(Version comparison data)
____
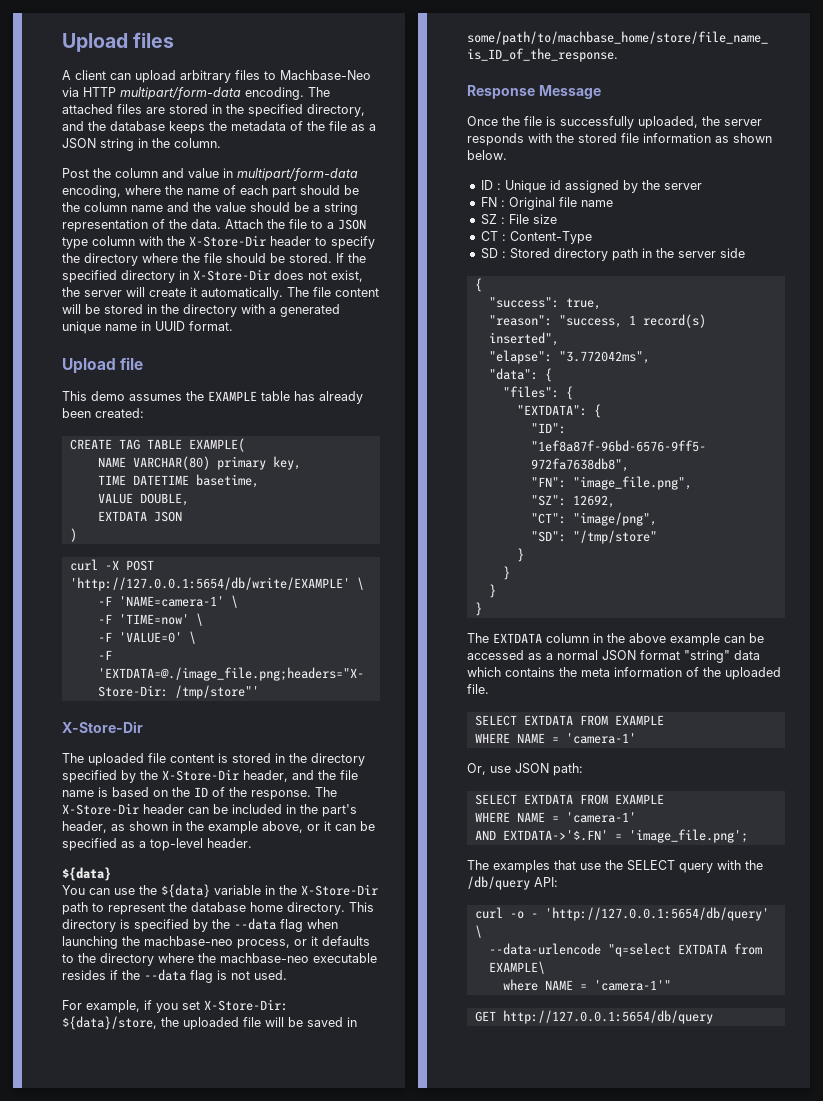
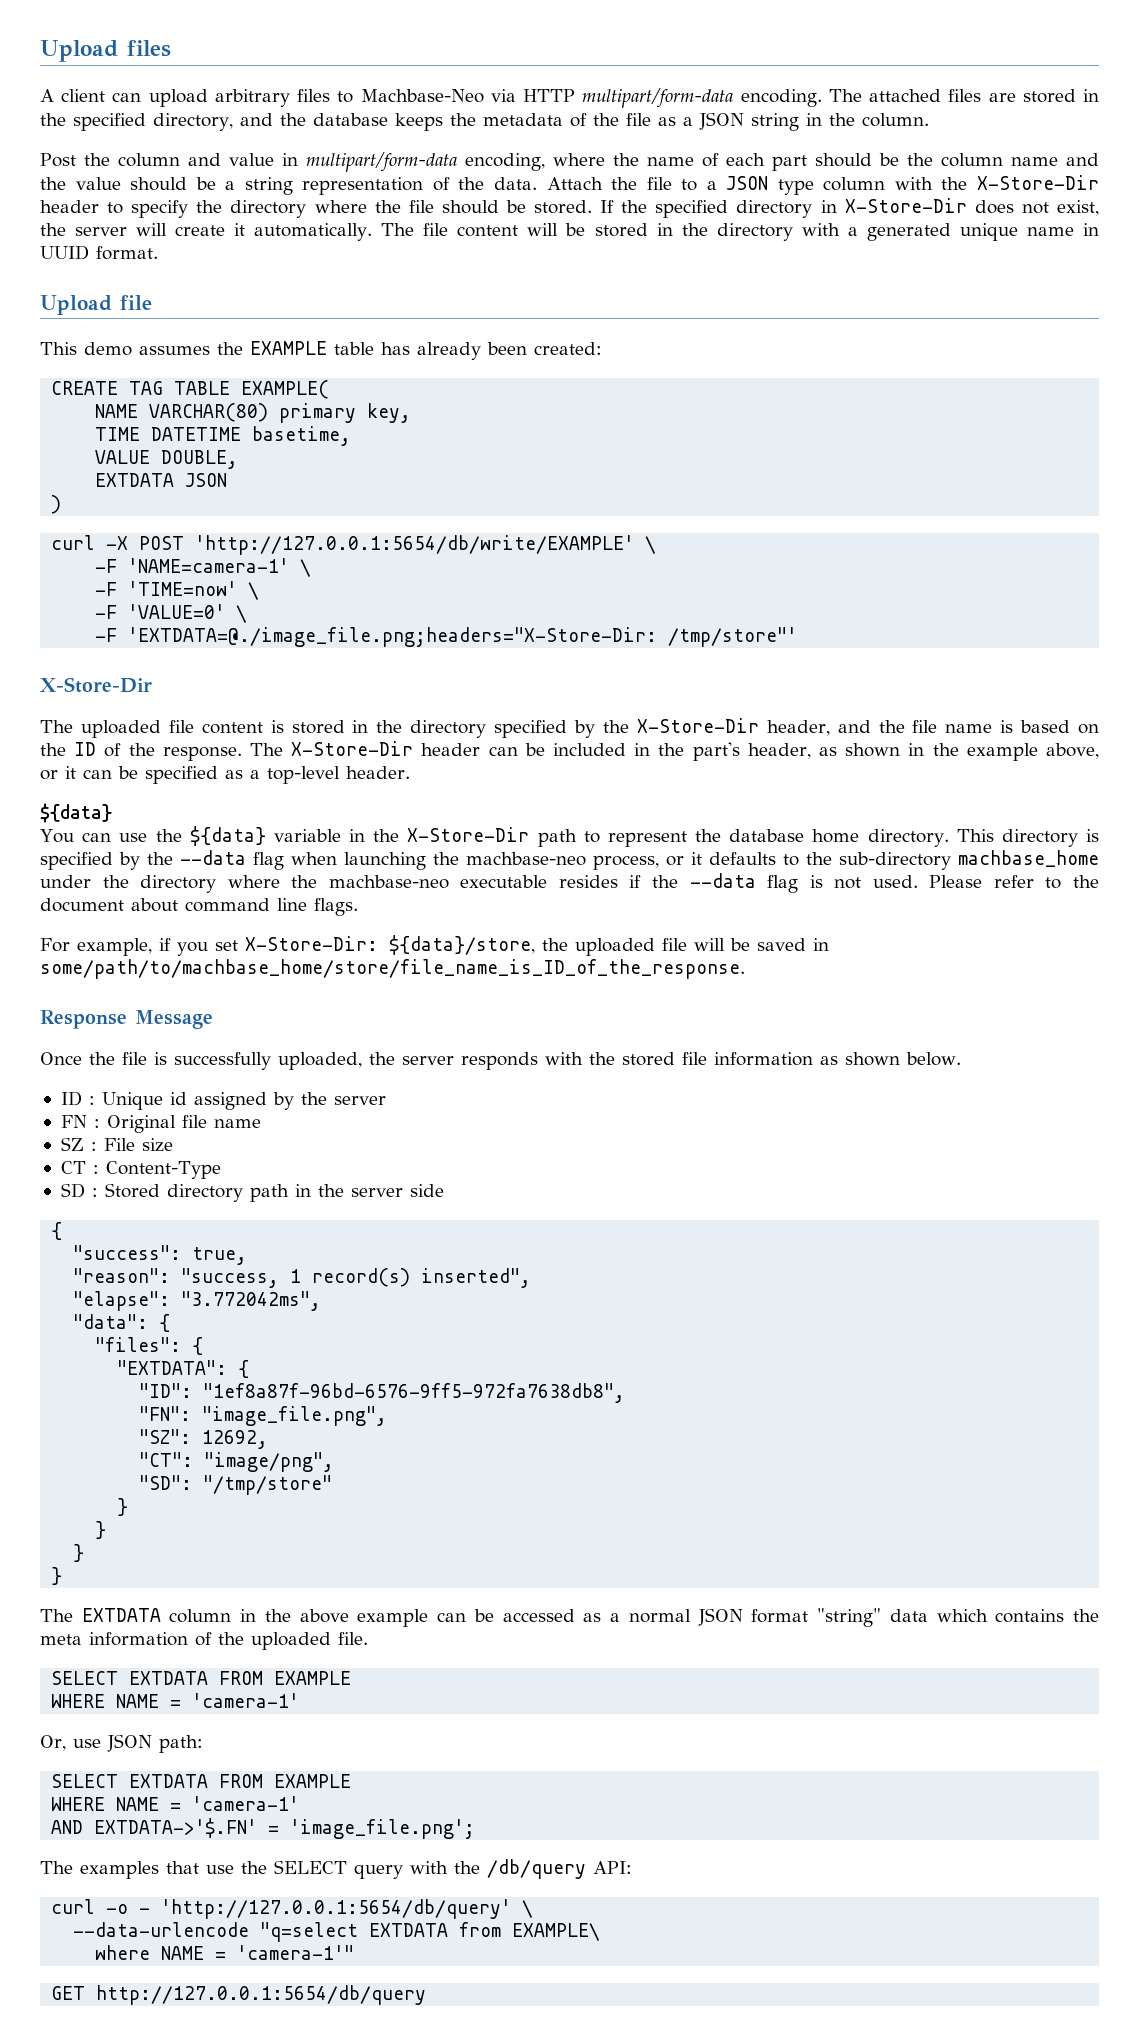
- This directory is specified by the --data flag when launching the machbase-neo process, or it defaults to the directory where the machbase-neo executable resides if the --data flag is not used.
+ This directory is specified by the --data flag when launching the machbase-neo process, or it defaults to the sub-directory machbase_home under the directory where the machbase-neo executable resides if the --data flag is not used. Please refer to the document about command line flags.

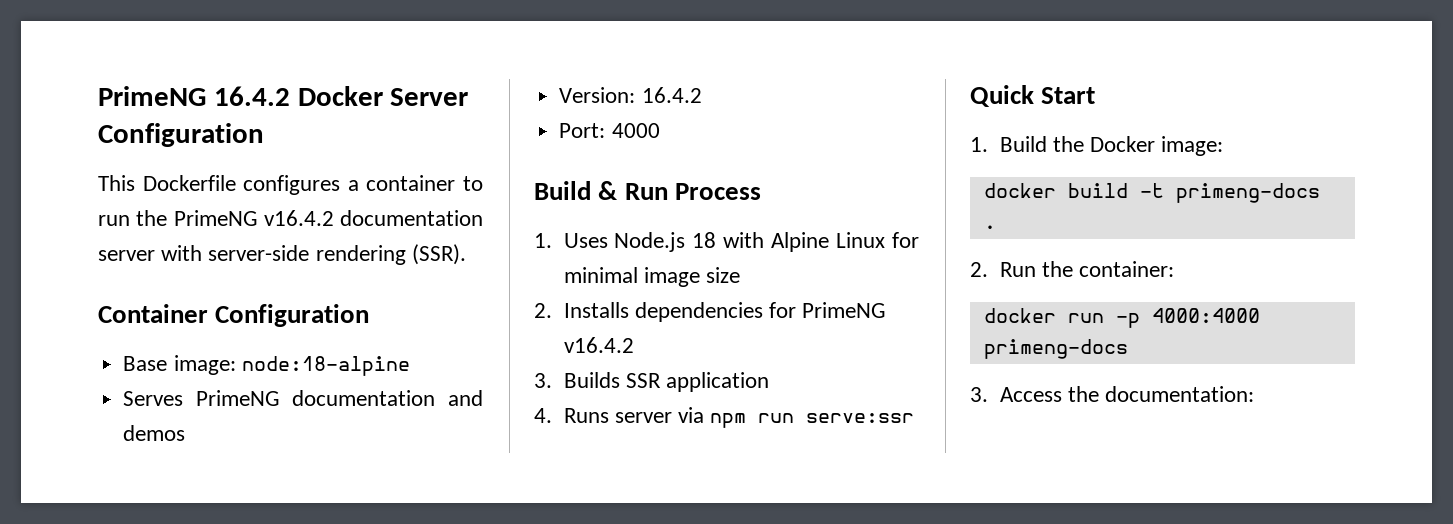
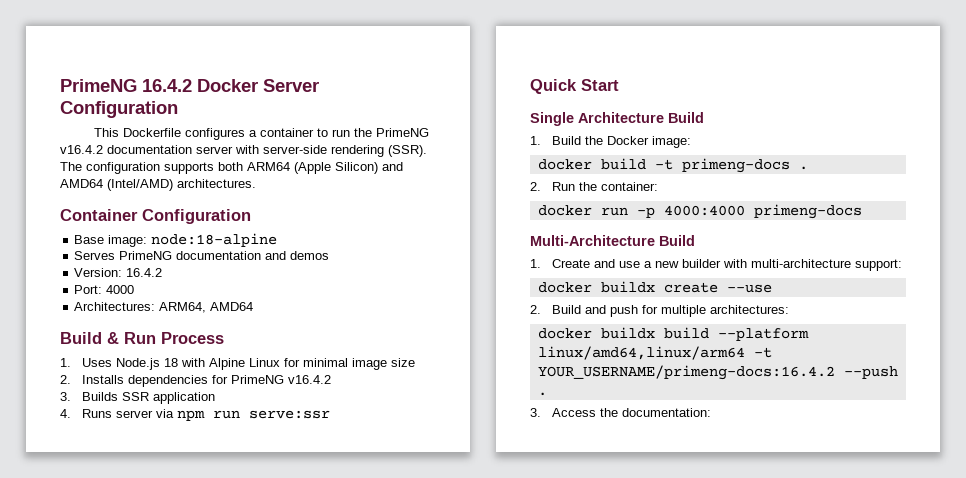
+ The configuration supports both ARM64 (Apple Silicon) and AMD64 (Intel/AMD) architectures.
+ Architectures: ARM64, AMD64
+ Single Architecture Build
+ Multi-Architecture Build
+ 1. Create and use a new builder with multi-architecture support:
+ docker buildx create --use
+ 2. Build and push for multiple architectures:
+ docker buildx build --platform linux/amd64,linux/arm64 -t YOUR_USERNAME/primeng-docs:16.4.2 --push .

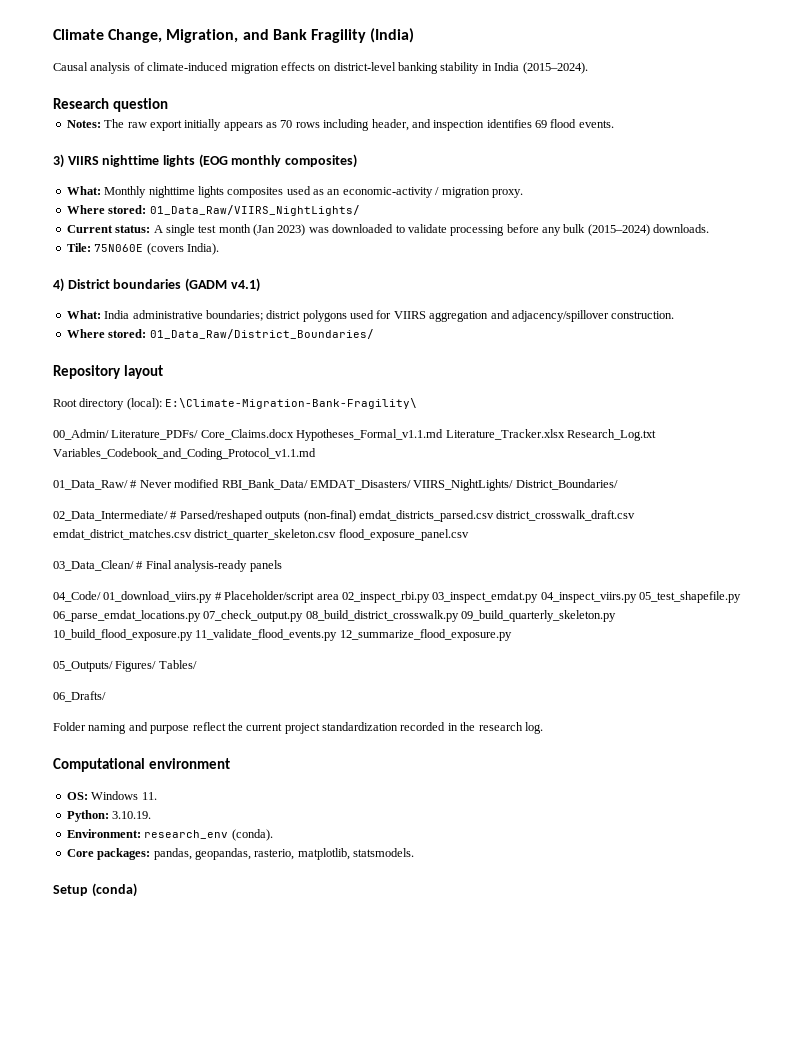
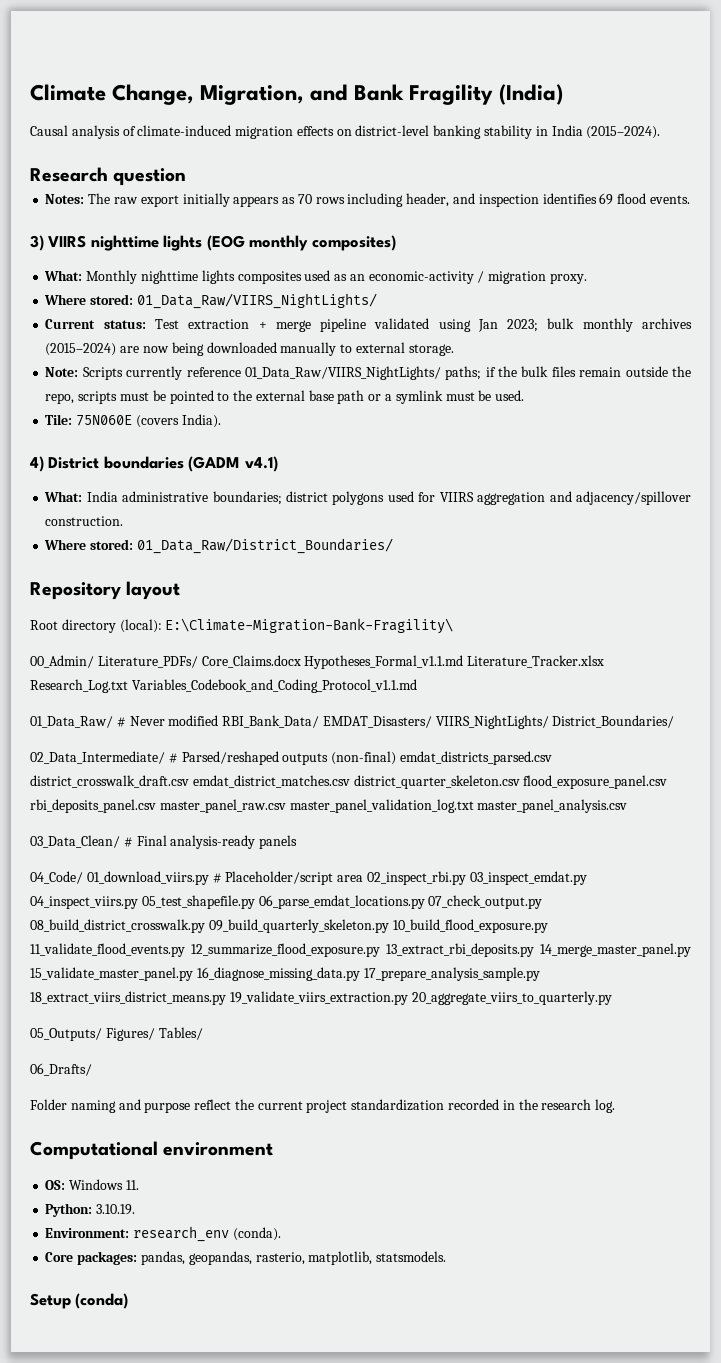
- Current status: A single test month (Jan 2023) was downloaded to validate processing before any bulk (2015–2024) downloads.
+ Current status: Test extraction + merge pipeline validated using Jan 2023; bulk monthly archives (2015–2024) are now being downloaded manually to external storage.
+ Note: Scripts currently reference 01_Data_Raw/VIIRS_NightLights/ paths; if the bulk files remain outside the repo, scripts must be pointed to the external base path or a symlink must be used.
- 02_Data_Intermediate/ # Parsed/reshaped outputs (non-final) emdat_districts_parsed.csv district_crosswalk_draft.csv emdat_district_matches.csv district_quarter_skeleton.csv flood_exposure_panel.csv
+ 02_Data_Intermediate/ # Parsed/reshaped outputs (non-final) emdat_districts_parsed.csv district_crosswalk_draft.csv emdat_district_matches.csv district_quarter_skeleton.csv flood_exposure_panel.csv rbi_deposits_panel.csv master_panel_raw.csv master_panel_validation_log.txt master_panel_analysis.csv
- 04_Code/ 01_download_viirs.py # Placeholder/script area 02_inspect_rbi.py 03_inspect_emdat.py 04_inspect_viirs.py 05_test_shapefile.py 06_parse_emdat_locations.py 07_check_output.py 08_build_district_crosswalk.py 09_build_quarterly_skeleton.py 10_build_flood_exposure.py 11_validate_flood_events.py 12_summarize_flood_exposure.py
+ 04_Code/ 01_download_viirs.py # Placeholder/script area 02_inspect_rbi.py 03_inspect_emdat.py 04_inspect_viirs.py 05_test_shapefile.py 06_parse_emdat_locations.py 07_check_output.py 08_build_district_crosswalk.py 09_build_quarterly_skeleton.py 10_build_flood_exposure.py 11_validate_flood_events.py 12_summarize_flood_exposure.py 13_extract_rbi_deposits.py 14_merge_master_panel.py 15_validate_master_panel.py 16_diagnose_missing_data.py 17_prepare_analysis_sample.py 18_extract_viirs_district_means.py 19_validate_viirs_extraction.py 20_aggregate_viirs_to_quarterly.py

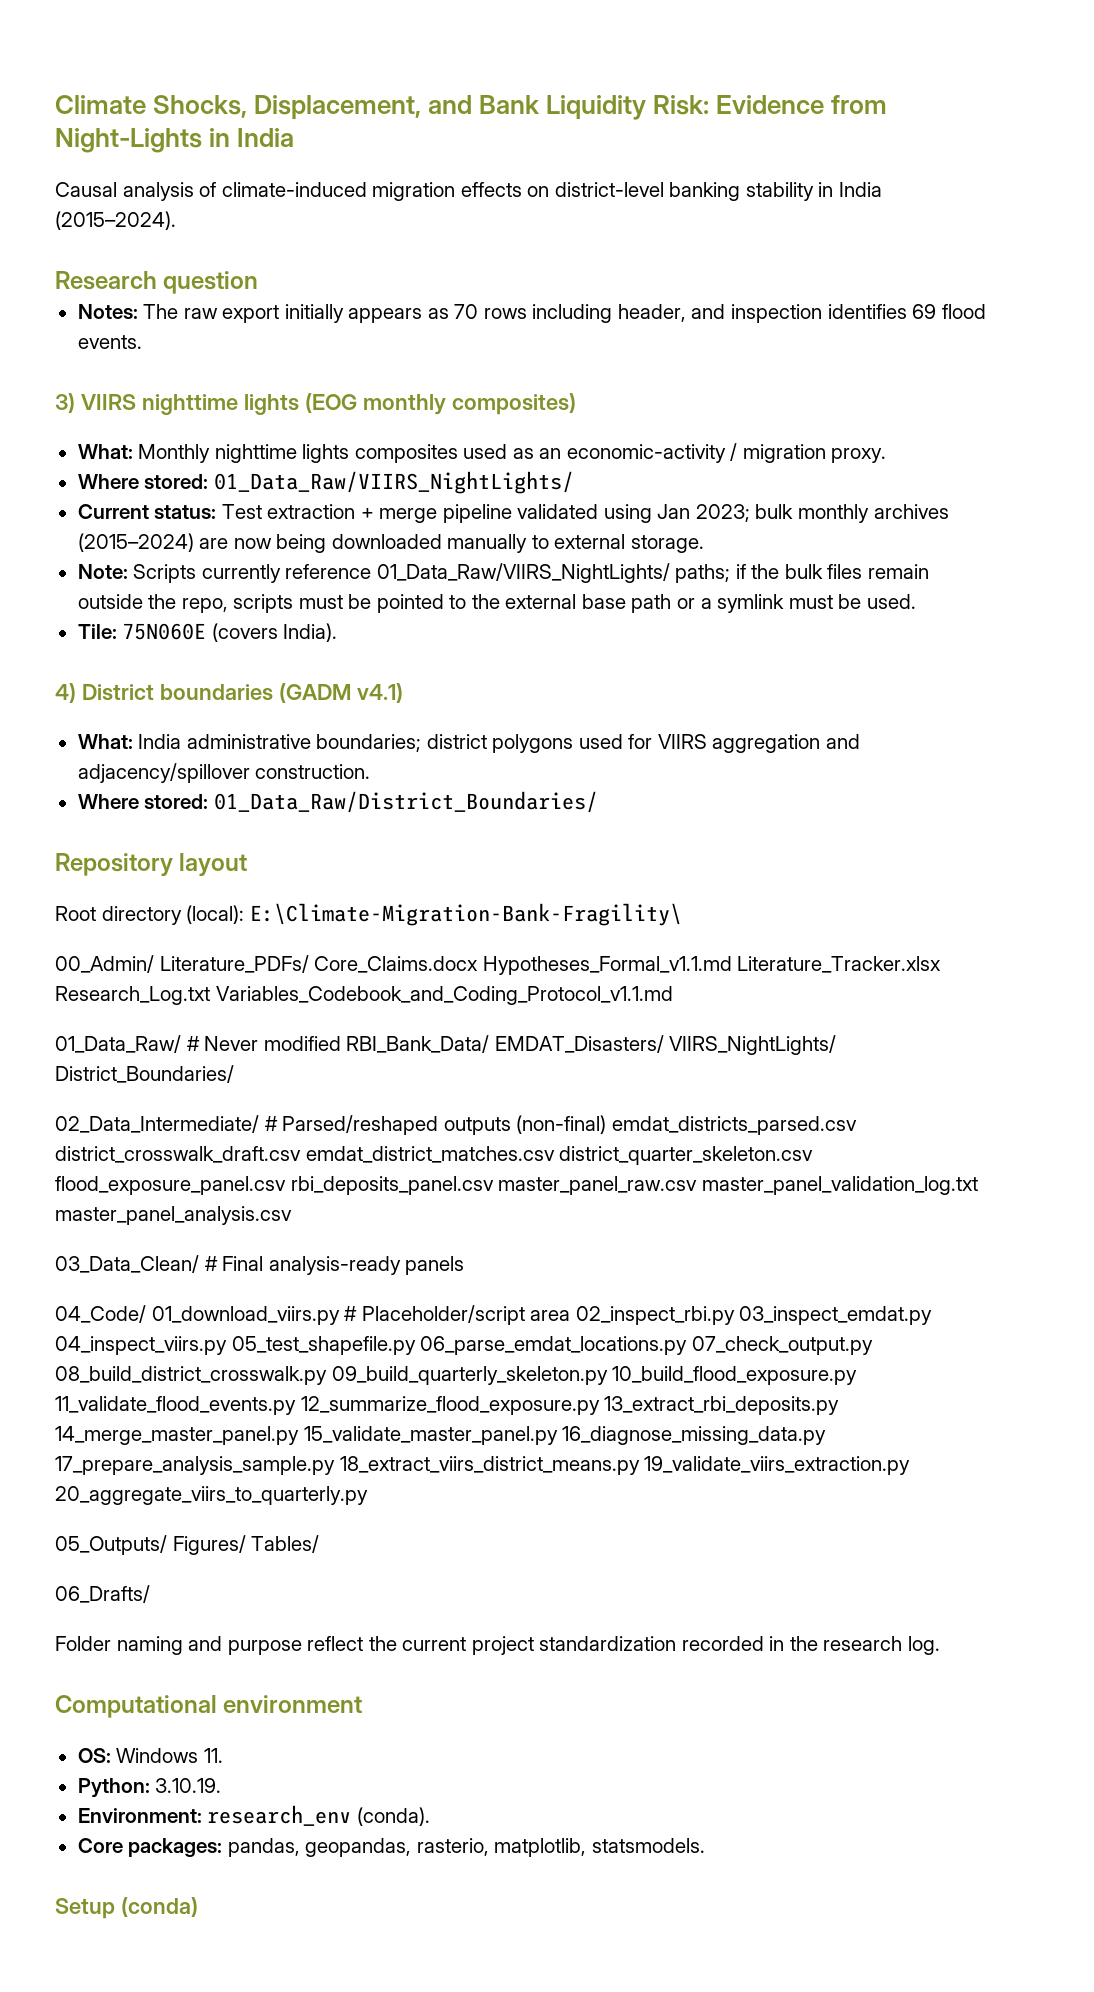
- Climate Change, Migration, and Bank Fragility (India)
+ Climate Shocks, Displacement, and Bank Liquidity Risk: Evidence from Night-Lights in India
____
WORK TO COMPLETE:
Starting from the first line of the entries above, print each line exactly until the line containing "2. Build and" has been printed, and skip the pictures.

SOLVED PROBLEM:
- This directory is specified by the --data flag when launching the machbase-neo process, or it defaults to the directory where the machbase-neo executable resides if the --data flag is not used.
+ This directory is specified by the --data flag when launching the machbase-neo process, or it defaults to the sub-directory machbase_home under the directory where the machbase-neo executable resides if the --data flag is not used. Please refer to the document about command line flags.

+ The configuration supports both ARM64 (Apple Silicon) and AMD64 (Intel/AMD) architectures.
+ Architectures: ARM64, AMD64
+ Single Architecture Build
+ Multi-Architecture Build
+ 1. Create and use a new builder with multi-architecture support:
+ docker buildx create --use
+ 2. Build and push for multiple architectures:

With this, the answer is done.